Exercise objective> Copy out each line of the material below that holds the string "dataset".

Exercise input>
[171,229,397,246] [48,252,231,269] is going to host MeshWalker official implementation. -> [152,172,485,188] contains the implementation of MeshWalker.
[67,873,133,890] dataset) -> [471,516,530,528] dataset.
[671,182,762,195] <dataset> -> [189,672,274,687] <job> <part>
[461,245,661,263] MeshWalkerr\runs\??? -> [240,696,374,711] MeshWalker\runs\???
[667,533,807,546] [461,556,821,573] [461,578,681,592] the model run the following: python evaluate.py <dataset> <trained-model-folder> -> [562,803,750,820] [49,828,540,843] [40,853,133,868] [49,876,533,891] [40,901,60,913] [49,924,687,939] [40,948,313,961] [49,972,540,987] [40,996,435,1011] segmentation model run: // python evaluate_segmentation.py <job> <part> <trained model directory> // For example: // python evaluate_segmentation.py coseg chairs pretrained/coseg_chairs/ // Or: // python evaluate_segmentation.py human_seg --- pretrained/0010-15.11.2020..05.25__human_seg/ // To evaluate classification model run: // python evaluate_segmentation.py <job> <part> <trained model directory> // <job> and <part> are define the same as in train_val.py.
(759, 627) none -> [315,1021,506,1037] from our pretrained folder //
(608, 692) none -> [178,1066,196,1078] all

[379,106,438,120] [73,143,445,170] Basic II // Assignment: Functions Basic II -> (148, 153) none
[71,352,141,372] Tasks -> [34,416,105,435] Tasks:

Answer space>
[67,873,133,890] dataset) -> [471,516,530,528] dataset.
[671,182,762,195] <dataset> -> [189,672,274,687] <job> <part>
[667,533,807,546] [461,556,821,573] [461,578,681,592] the model run the following: python evaluate.py <dataset> <trained-model-folder> -> [562,803,750,820] [49,828,540,843] [40,853,133,868] [49,876,533,891] [40,901,60,913] [49,924,687,939] [40,948,313,961] [49,972,540,987] [40,996,435,1011] segmentation model run: // python evaluate_segmentation.py <job> <part> <trained model directory> // For example: // python evaluate_segmentation.py coseg chairs pretrained/coseg_chairs/ // Or: // python evaluate_segmentation.py human_seg --- pretrained/0010-15.11.2020..05.25__human_seg/ // To evaluate classification model run: // python evaluate_segmentation.py <job> <part> <trained model directory> // <job> and <part> are define the same as in train_val.py.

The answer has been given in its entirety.